Senators on a committee dealing with pension issues reacted indignantly after hearing testimony from a Delphi Packard Electric salaried retiree about looming steep cuts in their pensions, the group's spokesman said Thursday.
''The sense of outrage among senators was obvious,'' Bruce Gump said after his testimony before the Senate Health, Education, Labor and Pensions, or HELP, Committee in the Dirksen Building.
Gump said the committee's highest-ranking Republican, Michael B. Enzi, vowed to demand documentation about Delphi Corp.'s bankruptcy from the U.S. Treasury on Thursday.
''The fact we were able to get the attention of the Senator is an outstanding achievement, and I have good reason to believe will lead to resolution of the issue,'' said Gump, 58, an engineer with more than 33 years with electrical wiring harness maker Delphi Packard in Warren.
The outrage in the Senate will make the issue ''more of a political hot potato and the kind of thing that people pay attention to. That's what we're after - the attention of the legislative branch so they will work directly with the (Obama) Administration to resolve it,'' Gump said.
Sen. Sherrod Brown, D-Ohio, who sits on the committee, said the retirees feel ''betrayed by the system that was supposed to protect them'' and are looking for ''fair treatment.'' He said he will join other senators in trying to ''strengthen and secure our defined benefit pension system.''
Retirees planned to follow up the Senate hearing by meeting today with Ed Montgomery, who directs the government's task force to help auto communities and workers.
''He's closest person we're likely to get in contact with from the administration,'' he said.
Gump said they also expect to make their case in front of a House of Representatives committee. No date has been set, but he said it likely will happen in the next few weeks.
''It's a wonderful thing that we live in a country where we can petition our government for redress of grievances,'' he said, praising the Warren Legislative Group, which he chairs, and other retirees for drawing Congressional attention to their situation.
U.S. Rep. Timothy J. Ryan, D-Niles, who introduced Gump at the hearing and is working on the House hearing, said he will ''continue to work to ensure that the Delphi retirees have their story heard.''
Many of the 20,000-plus Delphi salaried retirees across the country - 1,500 from Delphi Packard - stand to lose 30 percent to 70 percent of their pension after the auto parts maker turned over the plan to the federal insurer Pension Benefit Guaranty Corp. July 31.
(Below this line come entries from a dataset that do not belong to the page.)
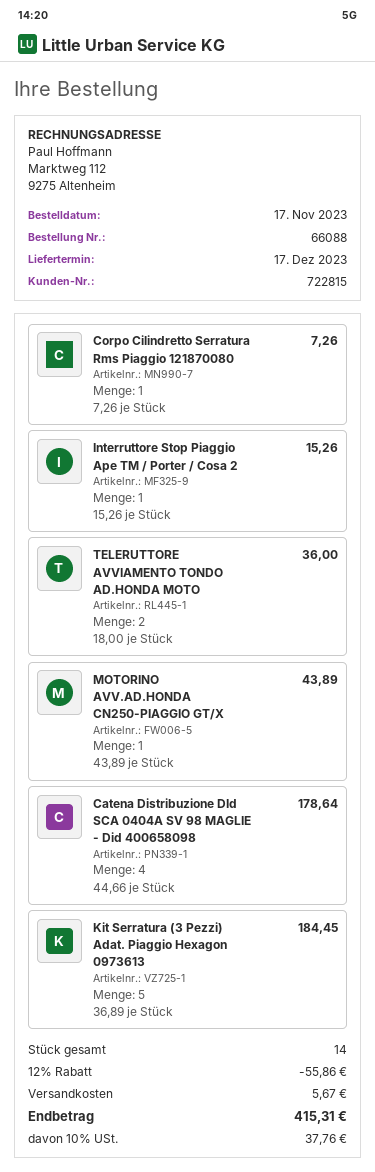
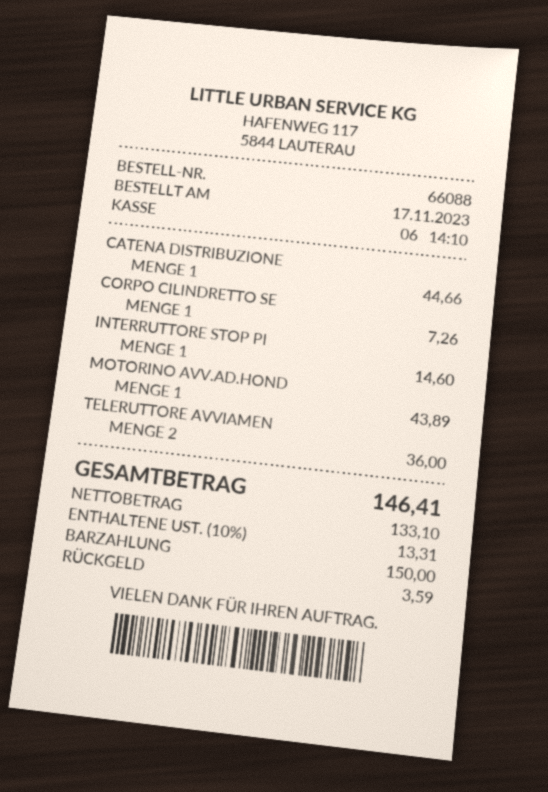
Interruttore Stop Piaggio Ape TM / Porter / Cosa 2: 1 for 15.26 -> 1 for 14.60
Catena Distribuzione DId SCA 0404A SV 98 MAGLIE - Did 400658098: 4 for 178.64 -> 1 for 44.66
Kit Serratura (3 Pezzi) Adat. Piaggio Hexagon 0973613: 5 for 184.45 -> none
discount: 12% = 55.86 -> none
shipping: 5.67 -> none
tax: 10% = 37.76 -> 10% = 13.31
total: 415.31 -> 146.41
Average Delphi salaried retirees could lose $300,000-plus over their lifetime, pushing them to or below the edge of poverty, Gump told the committee. He cited numbers compiled by Frank Akpadock, senior research associate of Youngstown State University's Center for Urban and Regional Studies, showing the economic hit to the Mahoning Valley will exceed $161 million a year, including extra health care costs facing the 1,056 retirees still in the area. Some 4,830 jobs in retail, food and other sectors the area's economy that depend on retirees' spending also are at risk.
Gump told the committee that no other group of workers or workers in the government-led bankruptcy of former Delphi parent General Motors Corp. has sacrificed to the extent of the Delphi salaried retirees. All other worker groups will get 100 percent of of their pensions through union negotiated agreements in which GM will make up for the PBGC shortfall.
Gump said the PBGC illegally gave up the lien worth as much as $3.4 billion it had placed on Delphi's profitable overseas assets in order to protect the pensions after Delphi's October 2005 Chapter 11 bankruptcy filing.
In return, the federal insurer received ''a mere $70 million'' in cash from GM and a $3 billion unsecured bankruptcy claim from Delphi - a claim the insurer had to realize would ultimately pay nothing, he told the committee.
''They took this action knowing that they would have to assume billions of dollars in unfunded pension liabilities and drastically reduce the pensions of Delphi retirees,'' Gump told the senators, adding the retirees believe that action violated federal law that protects pensions.
PBGC spokesman Jeffrey Speicher declined to comment on the allegation, which Delphi salaried retirees are pursuing with a law suit in federal district court in Detroit.
He said the agency, which took over Delphi's pension hourly and salaried plans Aug. 10 after its termination, didn't send a representative to the Senate hearing because it wasn't invited.
A major concern for salaried retirees is the length of time the PBGC will take to calculate their new pension. Retirees will continue to get their current amount until any changes are calculated. If they're entitled to less money, the extra amount they received will be deducted from their pension checks for the rest of their life. The amount that has to be be repaid could run into the thousands of dollars, the longer the calculation takes, Gump said.
A representative of the U.S. Government Accountability Office who spoke at the hearing said the PBGC could take as long as nine years to calculate the amount.
Speicher said it took longer in previous decades for the agency to run the calculations but that the average time with modern technology is two to three years.
He noted some factors, such as when a bankruptcy settlement is totally finished, are beyond the agency's control but said, ''We've done a good job reducing the time it takes to calculate'' benefits.